以下に、その内容をいくつかピックアップして紹介する。
「同じ色」であることを脳が拒絶する
このコレクションの中で最も観る者を困惑させるのは、色の恒常性を利用した錯視だ。
- Adelson's Illusion(チェッカーボードの影)
影の中に置かれたタイル「B」と、明るい場所にあるタイル「A」。直感的には全く異なる明るさに見えるが、これらは全く同じグレー(#7b7b7b)で描かれている。マウスを重ねて周辺の要素を隠した瞬間、両者が完全に同一の色として融合する体験は、Webならではの「答え合わせ」である。
- Color Spheres(色の球体)
赤・青・緑の球体が並んでいるように見えるが、実際には全て同じ「くすんだ灰色」である。球体の上に重なる細い線の色が、脳に「色づけ」を強制しているのだ。これもホバー操作により、線が消えることでその正体が明らかになる。
静止画に宿る「偽りの動き」
JavaScriptによる制御を一切介さず、CSSの描画パターンだけで静止画に動的な錯覚を与えるデモも圧巻である。
- Rotating Snakes(蛇の回転)
円盤のパターンを周辺視野で捉えると、まるで歯車が回っているかのように回転し始める。CSSで描かれた特定の色配置が、視覚処理における運動検出機能を誤作動させている結果である。
- Expanding Hole(拡大する穴)
中心の黒い霧を見つめていると、穴がじわじわと広がり、自分を飲み込んでいくような感覚に陥る。完全な静止画でありながら、視覚が「奥行き」と「拡大」を誤認し続ける。
超絶テクニックと執念の「力技」
技術的観点から興味深いのは、これらの錯覚を成立させるための実装手法である。
- Waves(波)
波打つような動きを感じさせるこのデモは、背景で膨大な数のconic-gradient(円錐グラデーション)を重畳させている。ブラウザのレンダリング負荷が極めて高く、作者自身も「もっと効率的な方法があるはずだ」と認めるほどの、まさに「力技」による実装だ。

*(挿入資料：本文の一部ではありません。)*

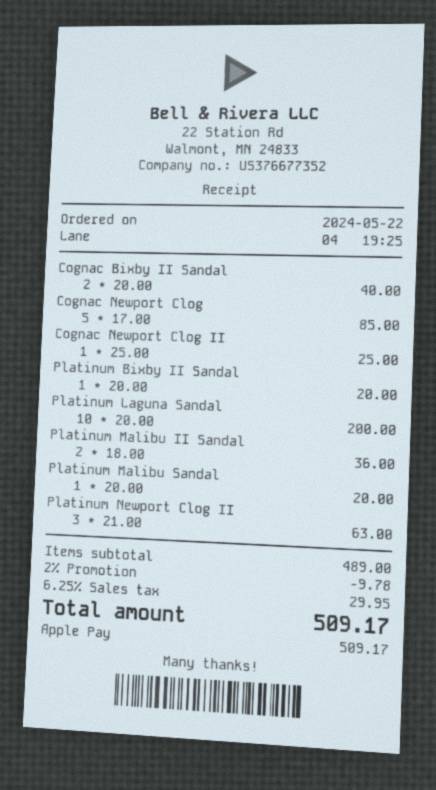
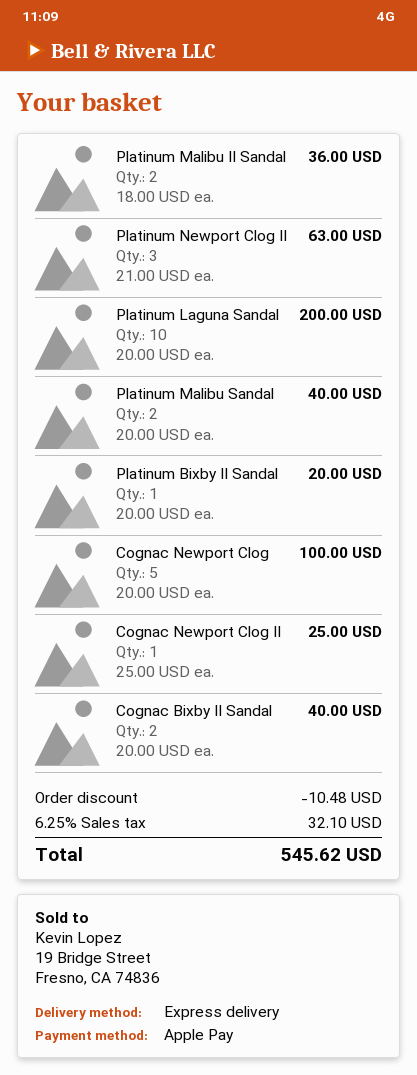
Cognac Newport Clog: 5 x 17.00 = 85.00 -> 5 x 20.00 = 100.00
Platinum Malibu Sandal: 1 x 20.00 = 20.00 -> 2 x 20.00 = 40.00
discount: 9.78 -> 10.48
tax: 6.25% = 29.95 -> 6.25% = 32.10
total: 509.17 -> 545.62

- Müller-Lyer Illusion(矢印の長さ)
線の端にある矢印の向きで長さが違って見える古典的な錯視だが、Montoro氏はこれを疑似要素(::before,::after)とグラデーションの再配置のみで完璧に制御している。
本コレクションは、単なる視覚的な娯楽に留まらない。画像リソースに頼らず、CSSのプロパティを極限まで使い倒すことで、Web技術がいかに人間の認知に干渉しうるかを示す、極めて興味深い技術実証である。
詳細はCSS Optical Illusionsを参照していただきたい。